To do.
If a line in the entries below contains "Multimodal", copy it.

Data extracts.
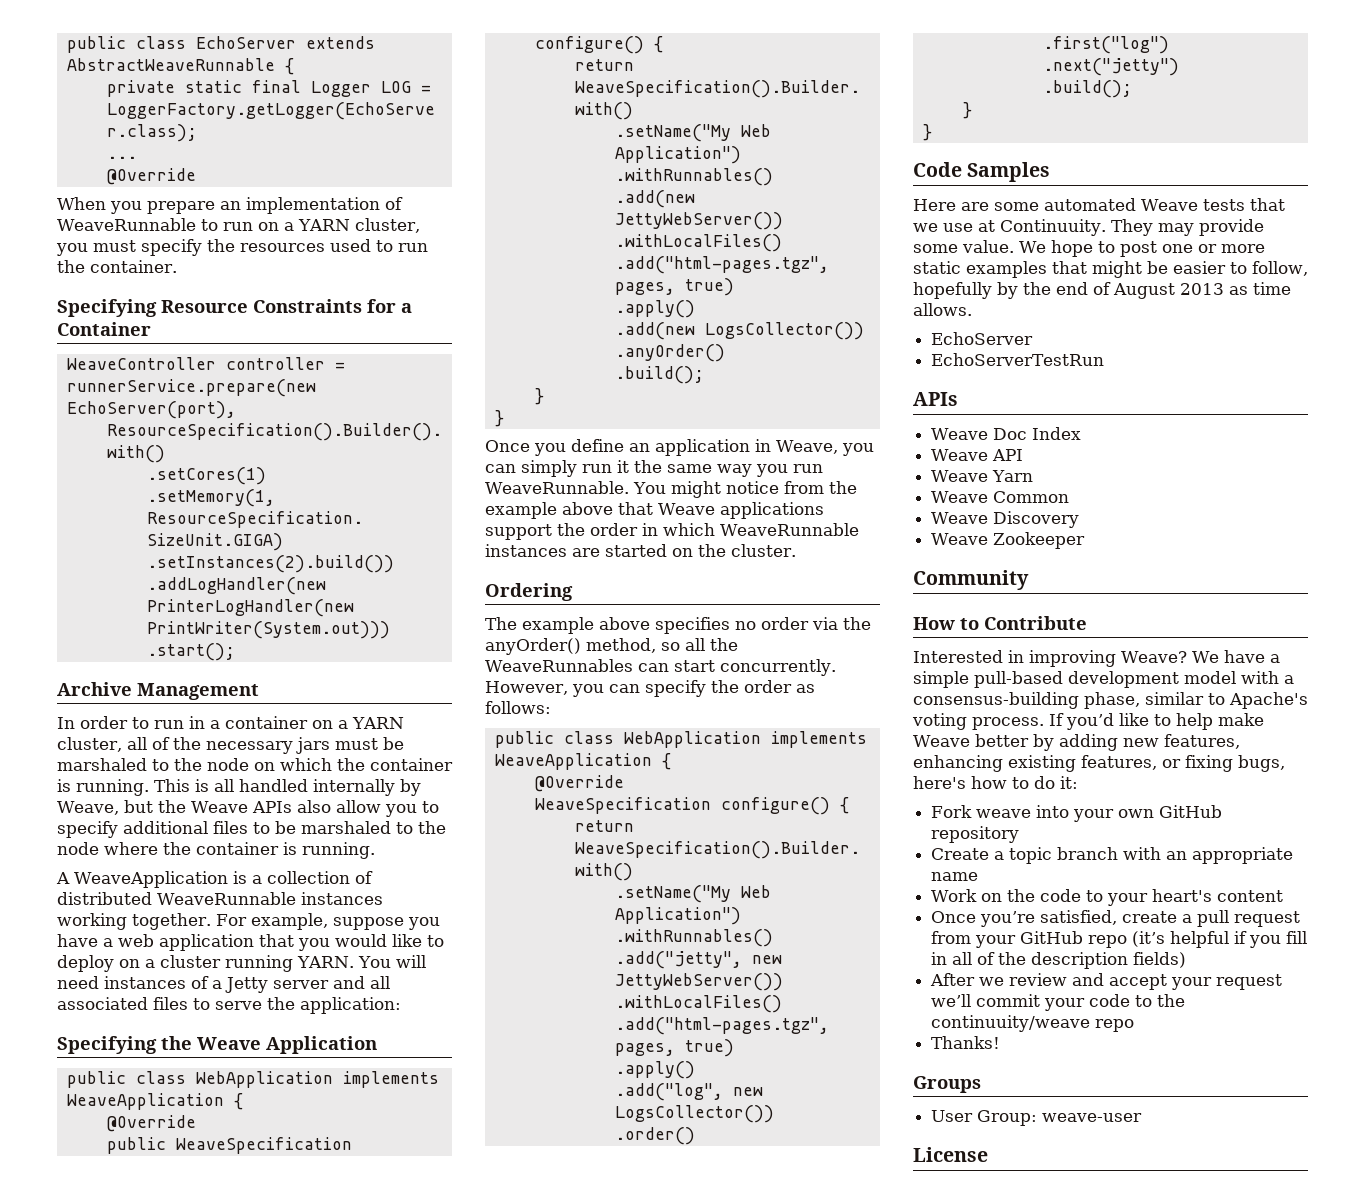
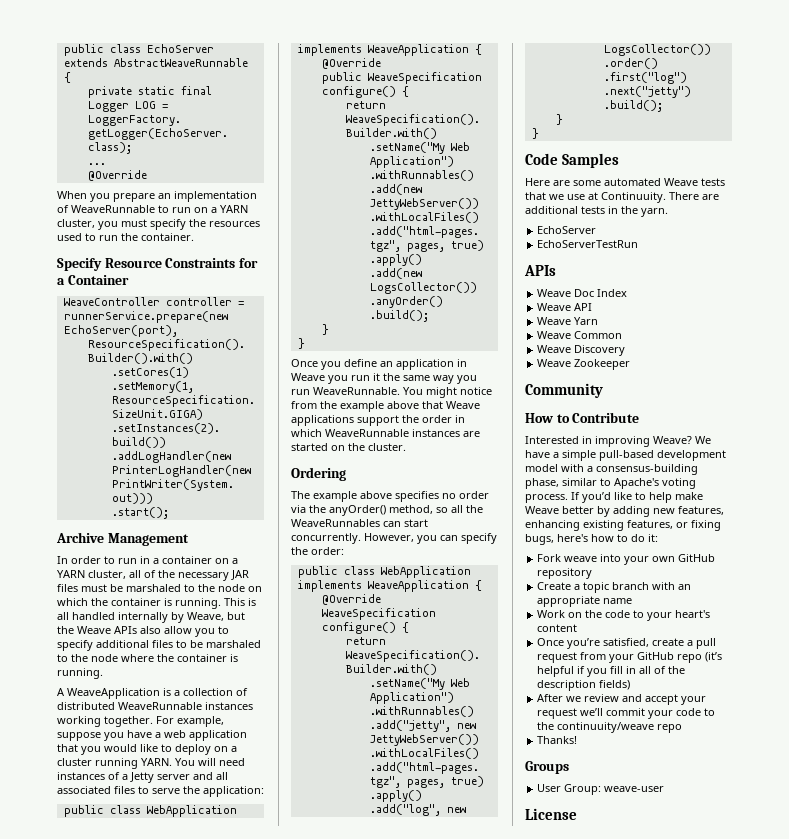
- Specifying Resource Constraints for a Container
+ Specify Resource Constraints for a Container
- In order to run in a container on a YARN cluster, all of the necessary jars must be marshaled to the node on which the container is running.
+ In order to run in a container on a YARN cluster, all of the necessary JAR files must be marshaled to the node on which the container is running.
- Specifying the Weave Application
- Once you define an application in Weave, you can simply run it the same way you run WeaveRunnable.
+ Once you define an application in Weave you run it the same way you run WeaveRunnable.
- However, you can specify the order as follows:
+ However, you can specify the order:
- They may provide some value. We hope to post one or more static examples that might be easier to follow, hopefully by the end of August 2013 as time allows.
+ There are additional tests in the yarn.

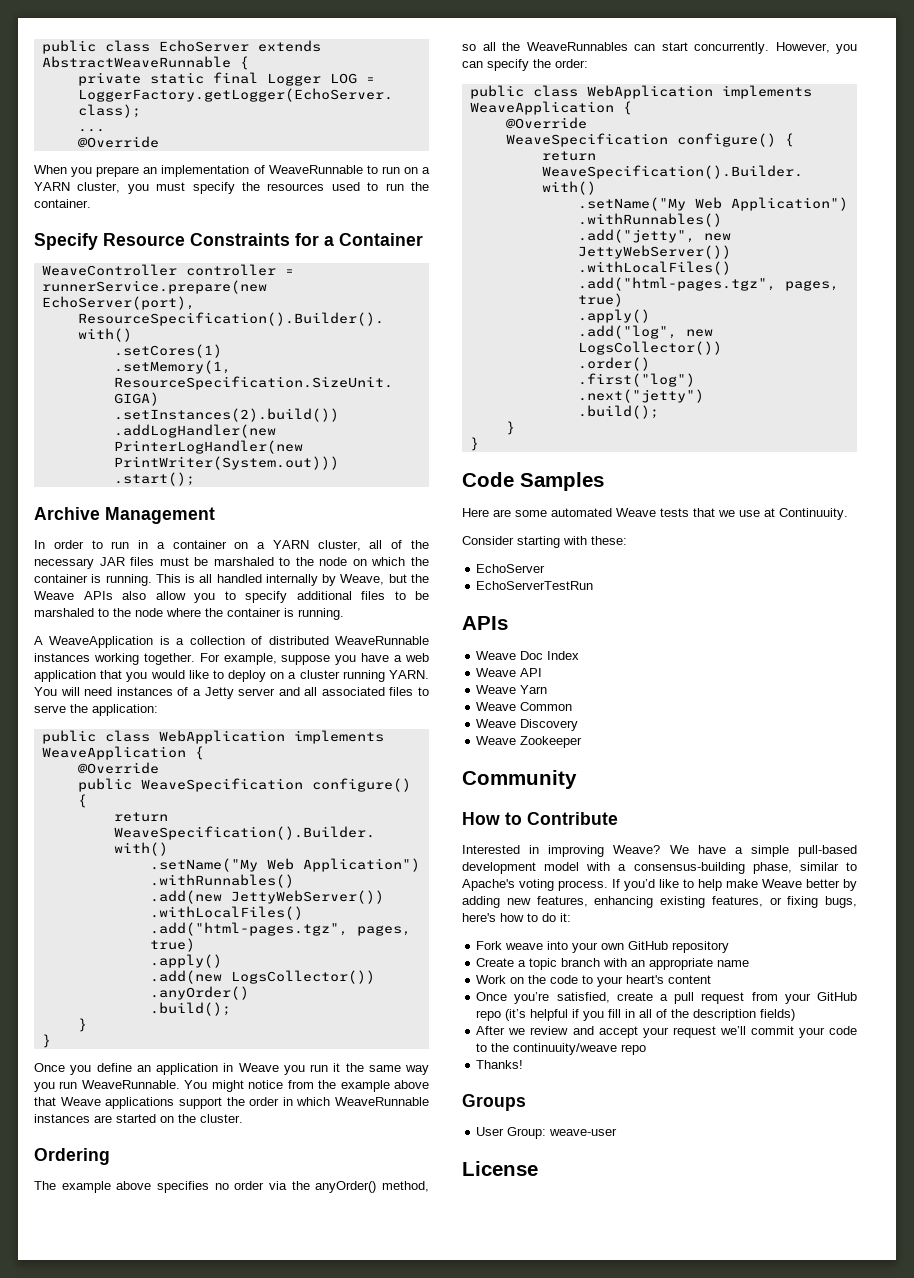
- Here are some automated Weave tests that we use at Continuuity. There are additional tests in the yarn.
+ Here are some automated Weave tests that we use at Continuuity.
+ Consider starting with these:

---

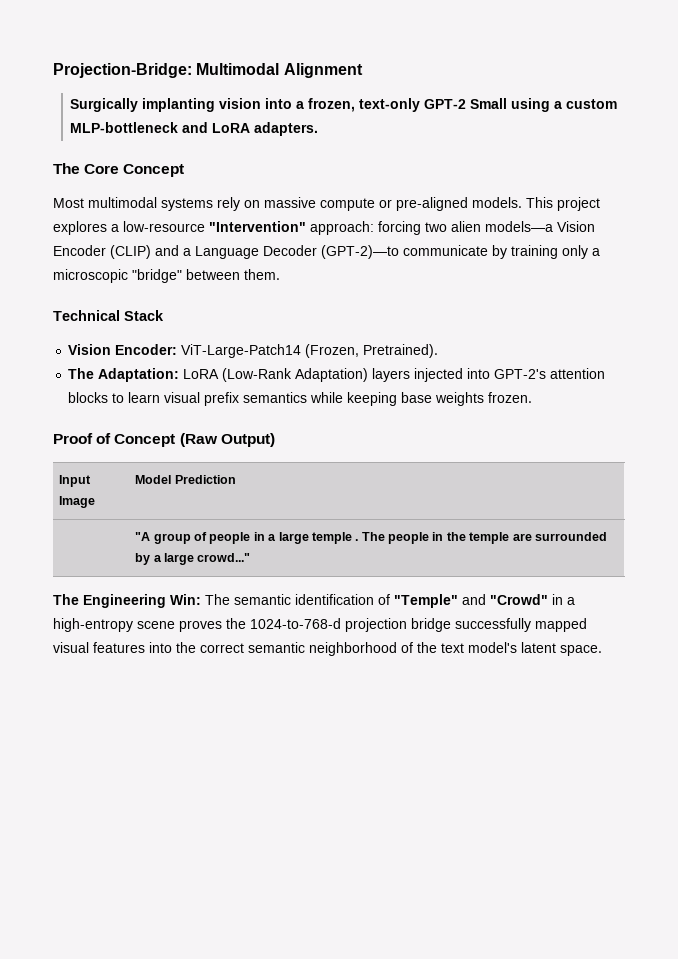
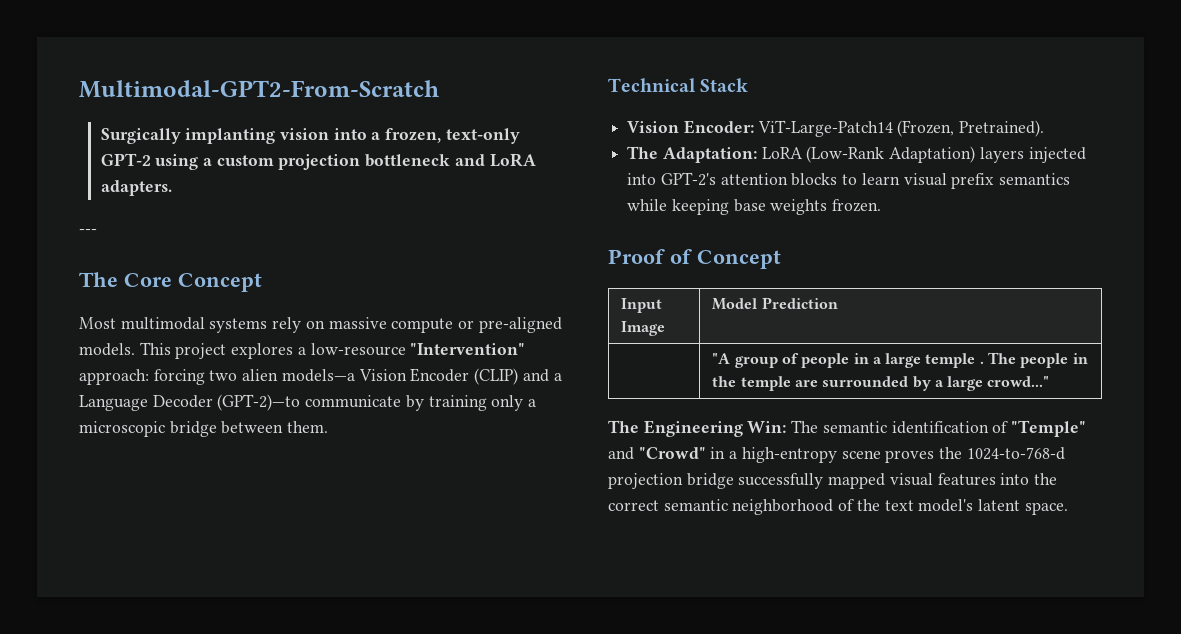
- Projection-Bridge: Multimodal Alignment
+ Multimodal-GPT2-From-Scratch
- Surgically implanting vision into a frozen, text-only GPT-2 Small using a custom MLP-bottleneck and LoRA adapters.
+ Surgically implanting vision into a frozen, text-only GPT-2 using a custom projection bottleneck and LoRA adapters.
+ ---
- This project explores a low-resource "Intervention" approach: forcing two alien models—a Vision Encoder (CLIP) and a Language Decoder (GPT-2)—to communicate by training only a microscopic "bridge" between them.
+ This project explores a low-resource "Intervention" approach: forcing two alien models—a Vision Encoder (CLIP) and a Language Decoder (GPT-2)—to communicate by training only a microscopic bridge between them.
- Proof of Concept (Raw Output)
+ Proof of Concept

==

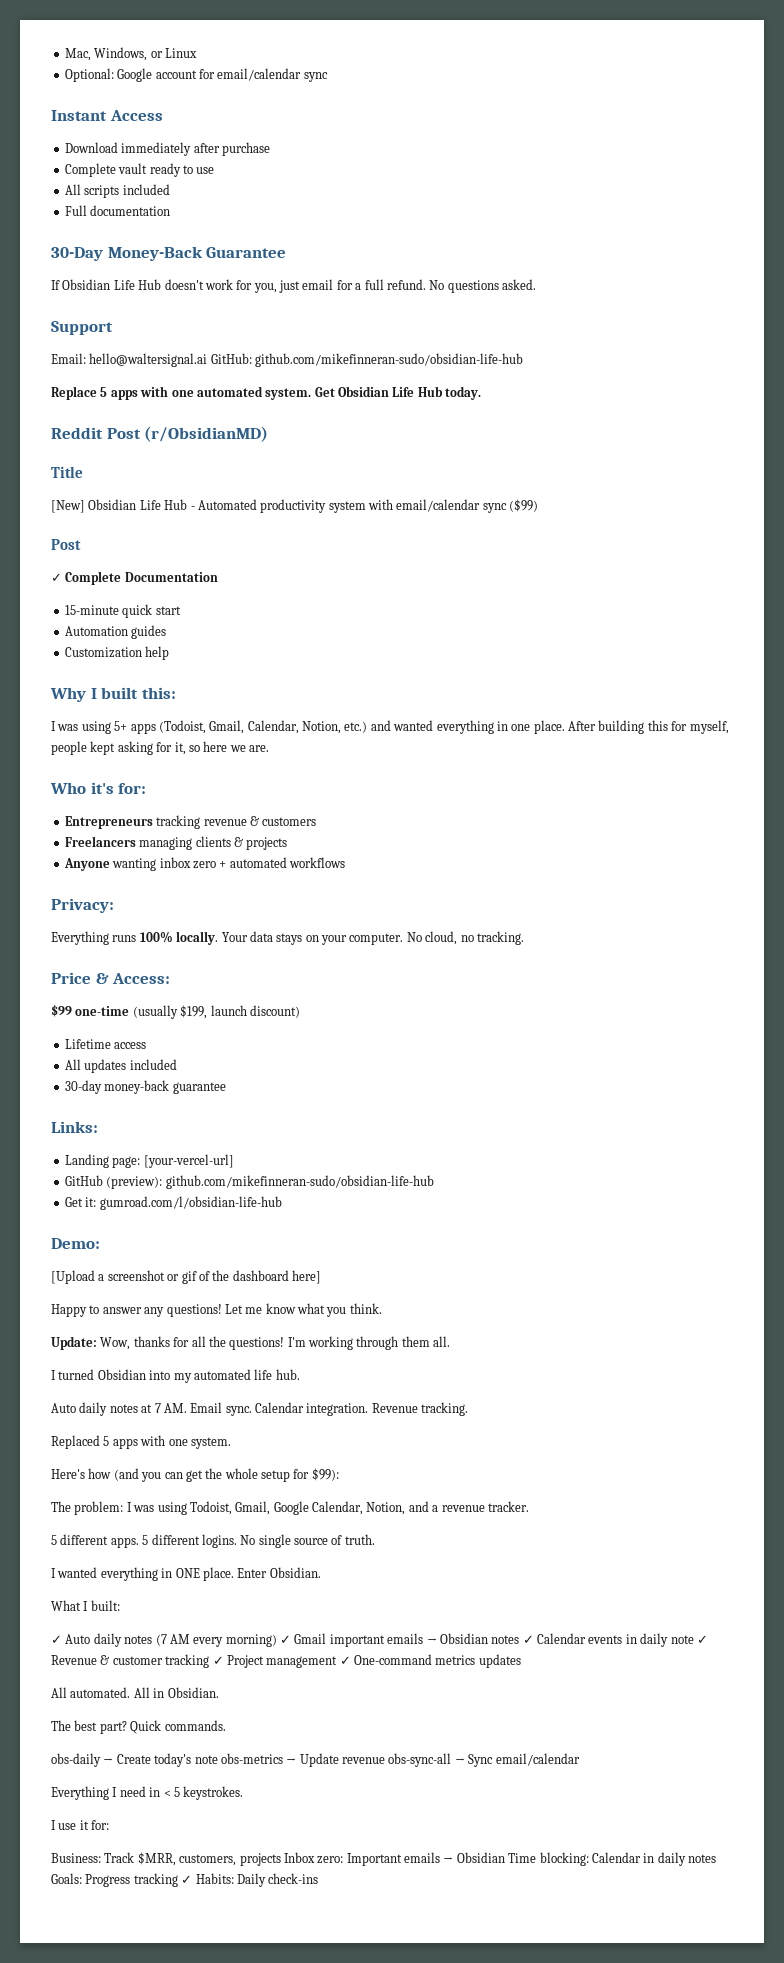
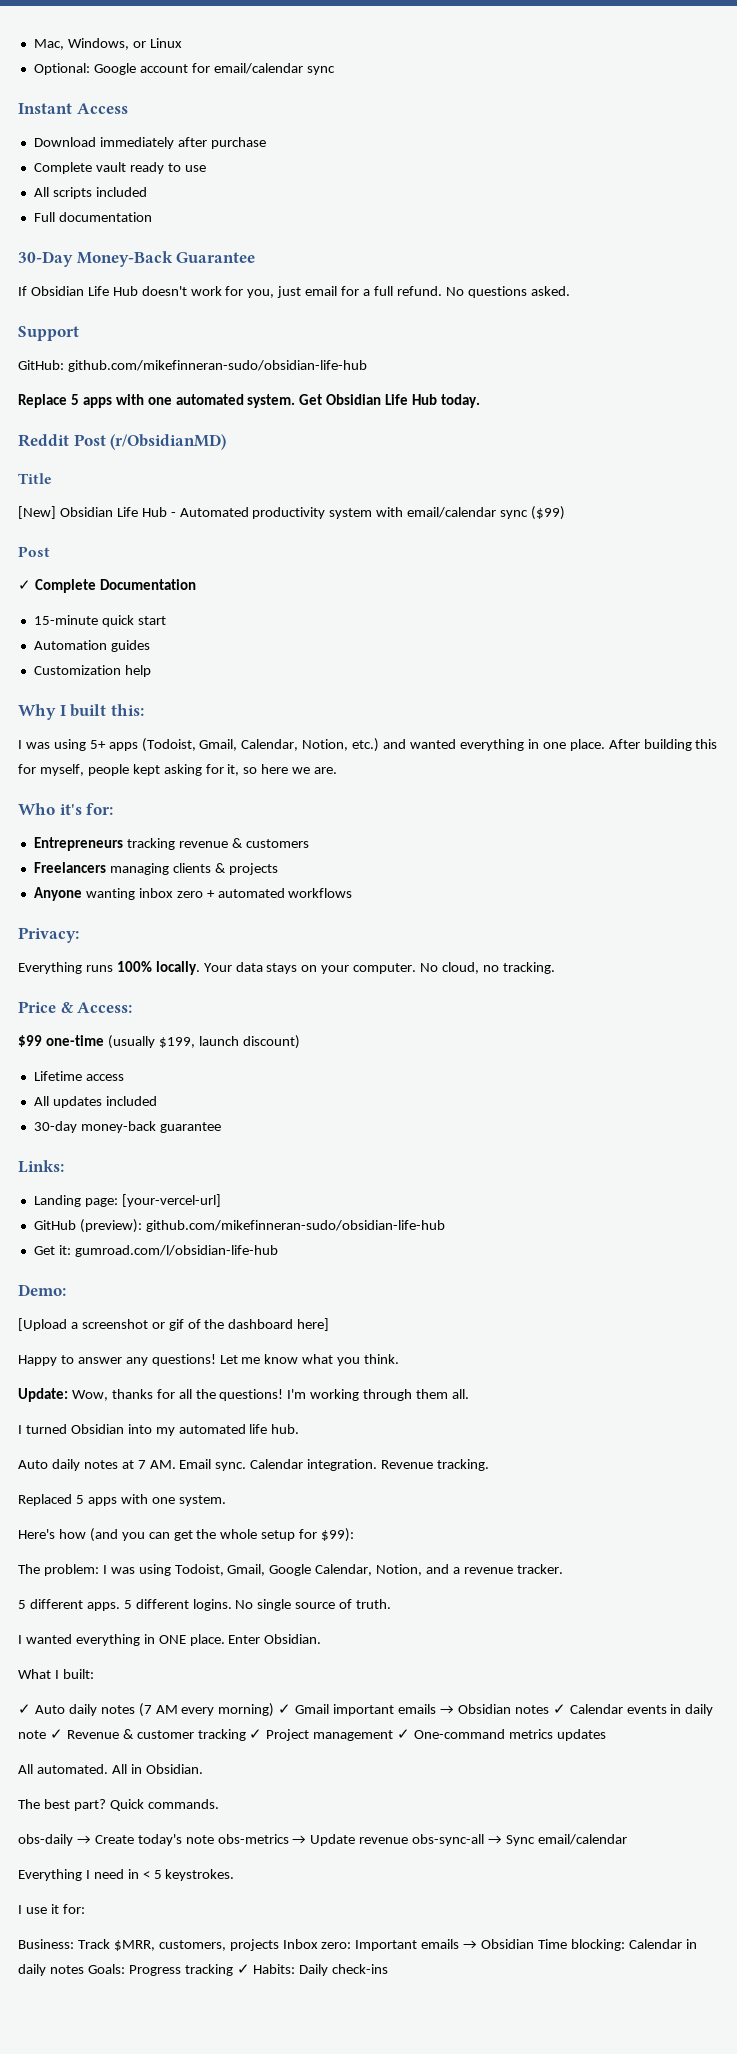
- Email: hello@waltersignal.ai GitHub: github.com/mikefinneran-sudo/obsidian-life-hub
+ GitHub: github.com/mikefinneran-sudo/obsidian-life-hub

Exercise solution.
- Projection-Bridge: Multimodal Alignment
+ Multimodal-GPT2-From-Scratch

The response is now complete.